▶ _ABOUT THIS EXERCISE_: In the listing below, locate the line containing "- Retrieval of" and the line containing "- Indicates to". Output both of them and every line between, exactly as written, and nothing more.

─── PROVIDED RECORDS ───

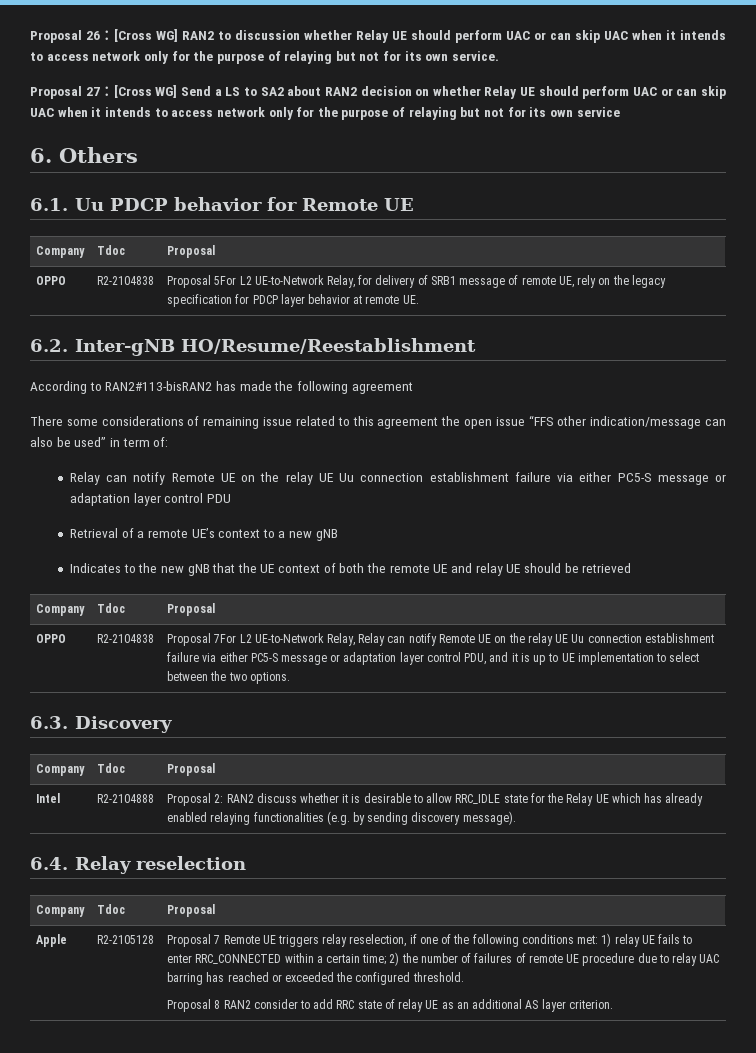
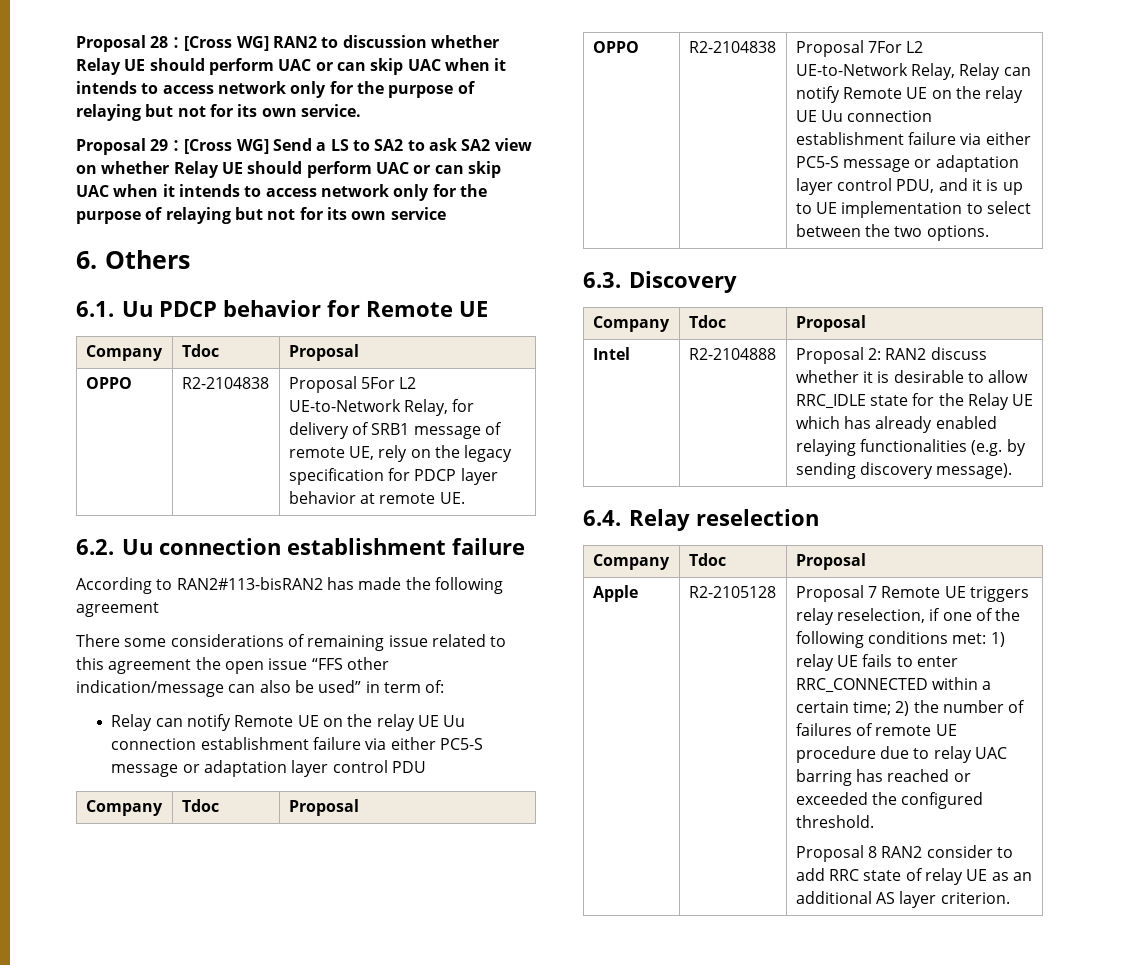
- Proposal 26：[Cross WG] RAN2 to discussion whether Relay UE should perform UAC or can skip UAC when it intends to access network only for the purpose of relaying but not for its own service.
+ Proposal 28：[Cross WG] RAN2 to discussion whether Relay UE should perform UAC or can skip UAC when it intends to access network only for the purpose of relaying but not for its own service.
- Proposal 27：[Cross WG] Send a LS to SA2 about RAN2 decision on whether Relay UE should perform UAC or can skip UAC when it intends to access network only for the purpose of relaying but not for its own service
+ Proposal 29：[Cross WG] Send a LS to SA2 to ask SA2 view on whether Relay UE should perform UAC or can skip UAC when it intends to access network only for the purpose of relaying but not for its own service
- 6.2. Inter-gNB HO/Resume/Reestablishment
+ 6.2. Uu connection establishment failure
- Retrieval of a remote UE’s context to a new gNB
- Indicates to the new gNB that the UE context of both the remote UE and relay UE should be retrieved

───
─── PROVIDED RECORDS ───

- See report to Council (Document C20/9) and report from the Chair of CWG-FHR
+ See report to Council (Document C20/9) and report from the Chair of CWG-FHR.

───

▶ _PROBLEM SOLUTION_:
- Retrieval of a remote UE’s context to a new gNB
- Indicates to the new gNB that the UE context of both the remote UE and relay UE should be retrieved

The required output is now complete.